For me, searching "Watch Oppenheimer Free" on Google returns mostly malware and fake media-purchase websites (that will probably try to steal my credit card), mixed with SEO spam about "how and why it's not available on Netflix or Hulu... yet".
To me that's significantly worse than showing no results.
Edit: this is the same domain that hosts documents on the latest laws for cybersecurity (Radio Equipment Directive, Cyber Resilience Act, ...). And the same body that airs strong opinions on client side scanning. The same org that wants to be in charge of a EU wide database of vulnerabilities so it can tell you if your patch management process is too slow. ENISA were informed about these problems over 8 months ago. Meanwhile they are publicly ridiculed on social media for not fixing it.
For people who didn't get the joke: these are indeed "hosted" by things like Google Docs, Scribd... but also by EU government websites.
But not willingly!
And yep, the bulk of Google results for me are those. Half those, half stupid blogspam, half fake-legitimate websites claiming to be legit sellers of media.
I've never seen this domain pop up in my searches. Most of the links on Google end up at a 404, though.
Who's benefiting from these weird PDF uploads? Is it the copyright industry trying to make it impossible to pirate their movies? The PDFs don't even contain a link to the ad fraud site that's supposedly generating these.

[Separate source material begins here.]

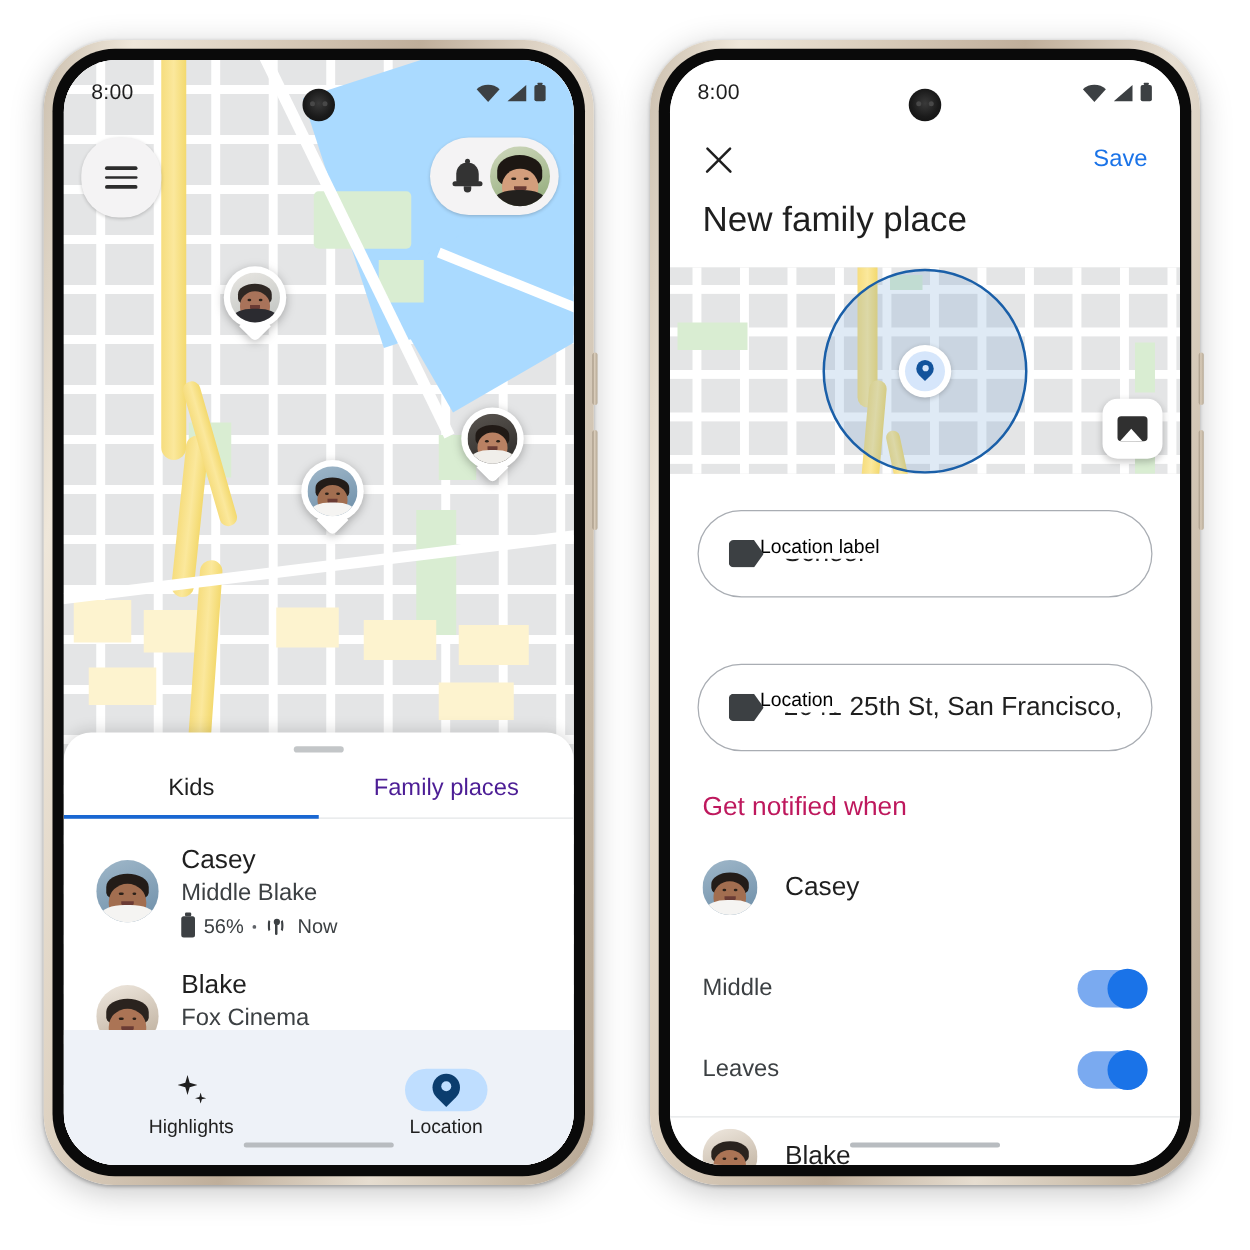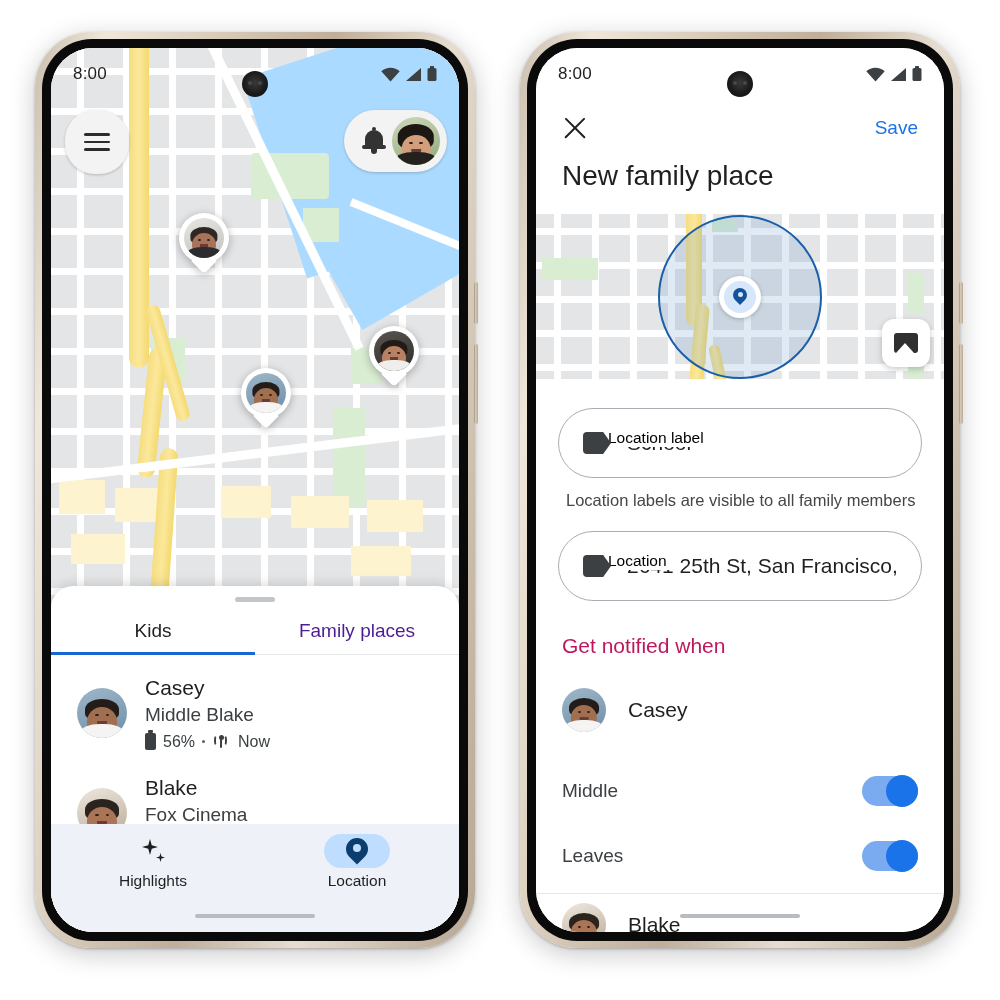"Location labels are visible to" div.helper { html: <div>Location labels are visible to all family members</div> -> none }
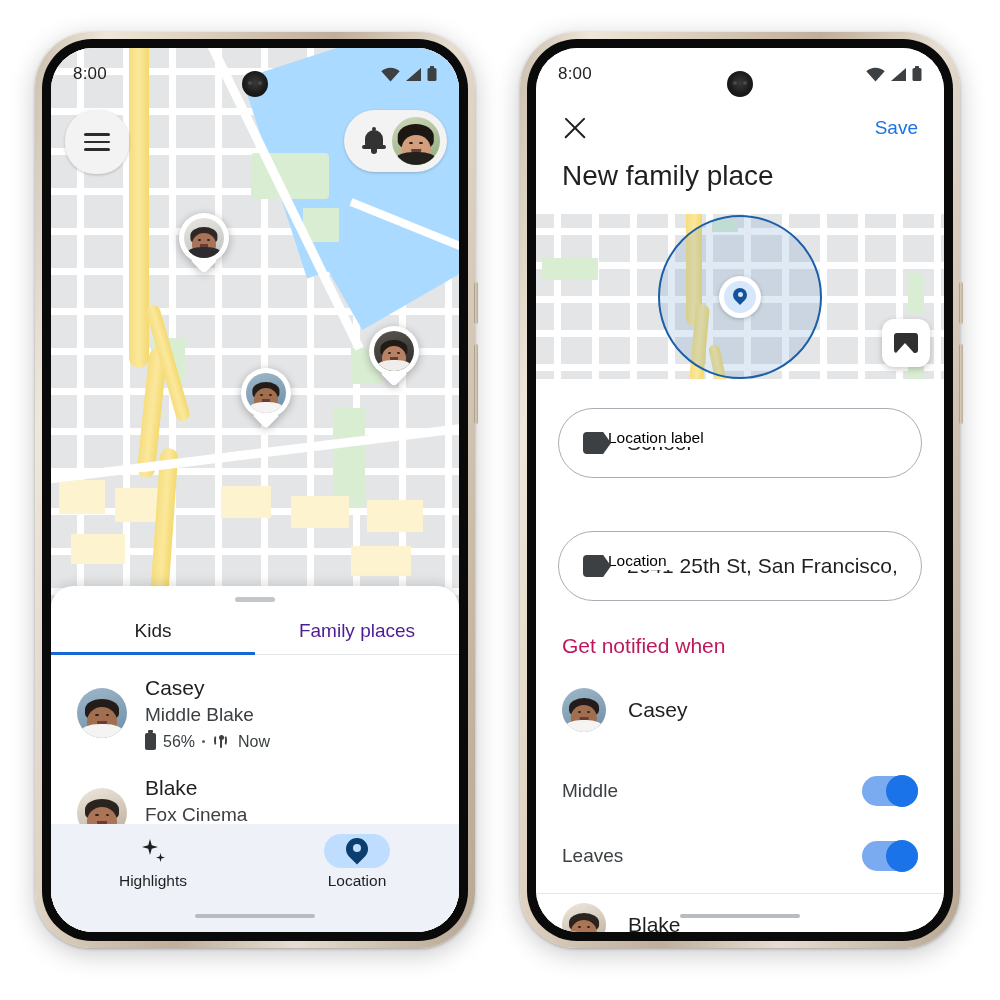"Highlights" .bottom-nav { align-items: flex-start -> center }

If they were using it to educate people about the consequences of piracy, I could understand why they would host that, but that's not the case here. What is the purpose of this?
Not sure if unpatched arbitrary file-upload vulnerabilities that rexult in blogspam and hosted malware, or doctored documents do serve any purpose? But maybe I'm just not thinking adversarial enough :-/
How else will digital sinners learn only to trust corporate streaming services if they are not shown that the alternatives are OBVIOUS ROADS TO DAMNATION?
AI generated websites have ruined "when does X come out". It wouldn't be as big a problem if studios could just announce these things on their website, but instead you need to get this information from interviews and news articles which get overwhelmed by AI trash in most search engines.
And the companies almost don’t want you to know - they’d rather you rent/buy the video online for $20 instead of waiting a period of time to rent it cheaper.
That's what I just searched and was able to watch Oppenheimer. The point isn't that it's crummy, the point is that Google or Bing are not answering your query or are answering with junk.
To me that's significantly worse than showing no results.